Aussi, la pandémie nous aura certainement confirmé que vouloir se sortir d’une grande ou d’une petite crise seul, c’est voué à l’échec, que nous sommes bâtis pour collectivement nous en sortir et que cohabiter, vivre en société avec les limites obligatoires que cela implique, ça s’apprend.

Sur les ondes de France Inter, Boris Cyrulnik a dit : « Comment vivre en société si on ne s’interdit pas des choses ? La société, c’est la renonciation à une part d’épanouissement de soi, pour laisser les autres s’épanouir. En société, on doit s’amputer, se restreindre, s’empêcher. »

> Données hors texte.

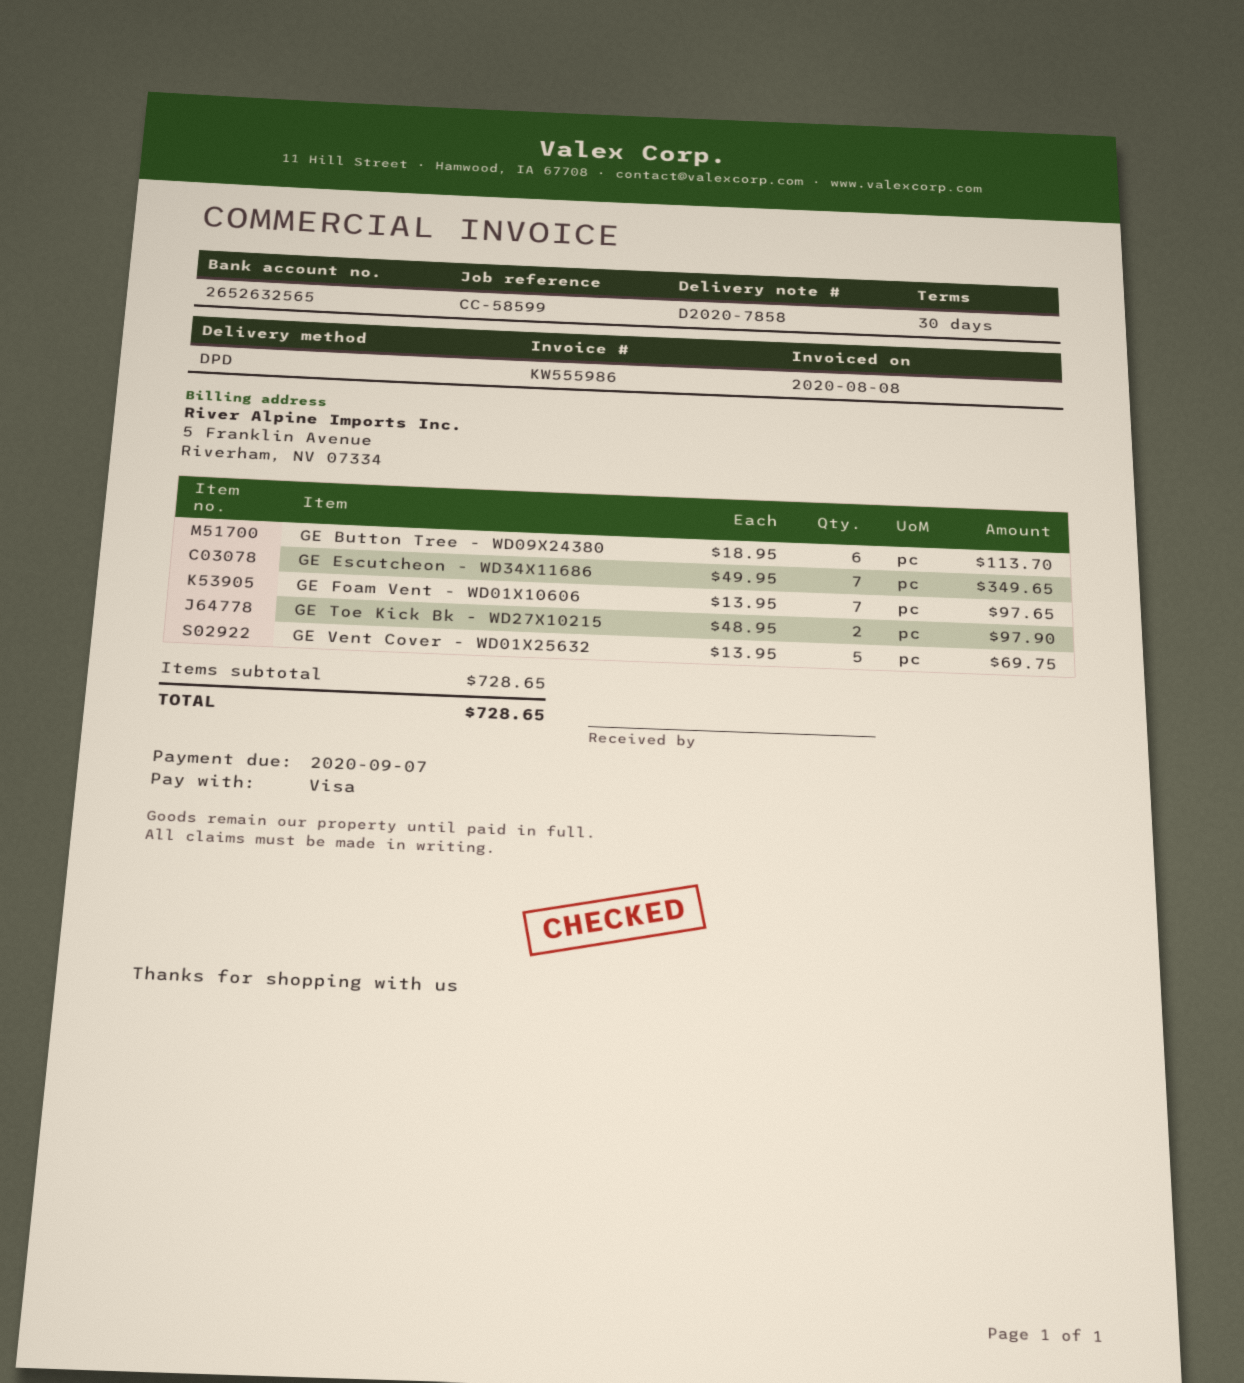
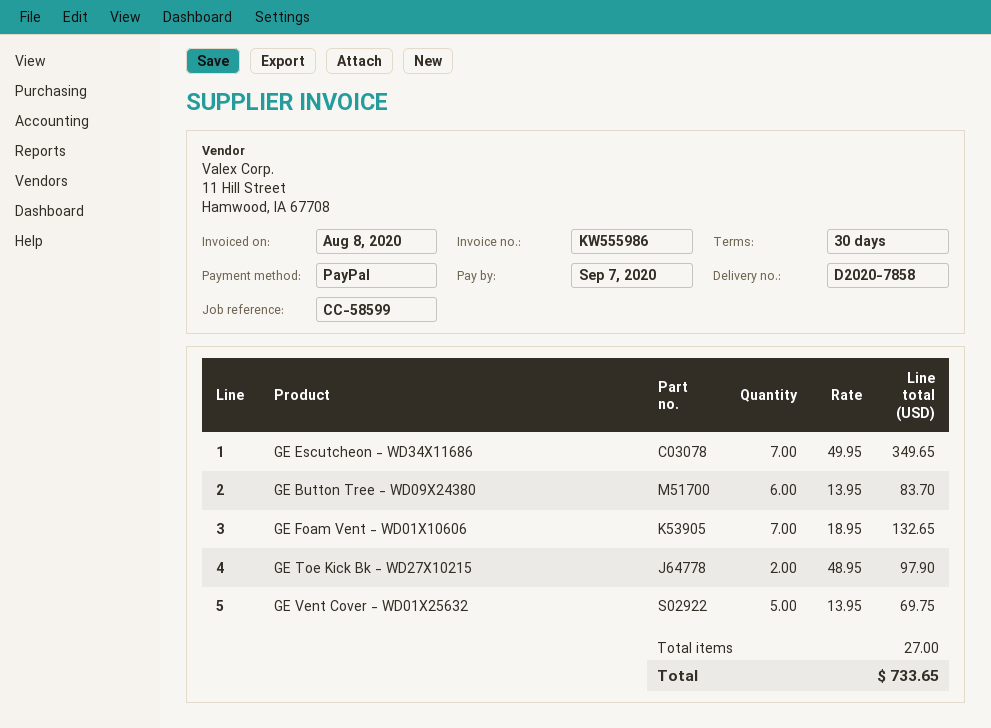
payment method: Visa -> PayPal
GE Button Tree - WD09X24380: 6 x 18.95 = 113.70 -> 6 x 13.95 = 83.70
GE Foam Vent - WD01X10606: 7 x 13.95 = 97.65 -> 7 x 18.95 = 132.65
total: 728.65 -> 733.65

Et si on apprenait tout ça plus amplement dès le primaire ?

Nous nous plaignons souvent que la société dans laquelle nous évoluons manque cruellement de nuances, mais si la nuance s’apprenait déjà dès un tout jeune âge ?

Les enfants sont très encouragés à se découvrir eux-mêmes et c’est essentiel, mais il me semble qu’on met moins l’accent sur le comment vivre avec les autres, comment nuancer sa pensée et être apte à ce que celle-ci rencontre celle des autres...

Surtout à une époque où la pensée est quelque peu disloquée, éparpillée et souvent radicale. Époque où les réseaux sociaux prennent une place importante et parfois inquiétante dans l’expression de cette pensée, souvent impulsive. Époque où l’on accorde aux autres un grand pouvoir de validation sur notre propre vie.

Cité dans Le Devoir l’an dernier, le psychologue Nicolas Lévesque affirme : « Avant, on avait inventé l’idée que Dieu nous regardait vivre. Aujourd’hui, on l’a remplacé par l’œil des réseaux sociaux. Quelqu’un nous observe et dit : “I like, je valide ce que tu vis.” Je nous souhaite plus d’indépendance face à ce regard-là. » Et les enfants pourraient dorénavant être conscientisés plus jeunes à cela.

Frédéric Lenoir, populaire philosophe français, avait mis ce sujet d’actualité en France il y a quelques années et je crois que c’est une idée qu’il ne faudrait pas laisser de côté. Car, plus que jamais, posséder des outils qui permettent d’avoir un recul, une perspective sur le monde à venir, surtout à une époque où les enfants sont bombardés d’informations et d’opinions devant des écrans où l’on se compare, où l’on trouve que tout est mieux ailleurs, où ils sont confrontés à toutes sortes d’enjeux dont ceux environnementaux, extrêmement sérieux, cet accompagnement me semble essentiel.

Comme le disait encore Nicolas Lévesque au Devoir : « Je pense que l’avenir est dans l’humilité. L’essentiel reste dans l’ombre et je nous souhaite d’apprendre à valoriser un engagement moins spectaculaire, parfois invisible, mais qui fait une réelle différence et contribue au bien commun. »

S’initier philosophiquement au bien commun dès l’enfance, ça me semble un noble et nécessaire objectif qui devrait s’ancrer concrètement dans la réalité scolaire. Ça et, bien sûr, être vigilants à ce que nous, nous incarnons comme modèles.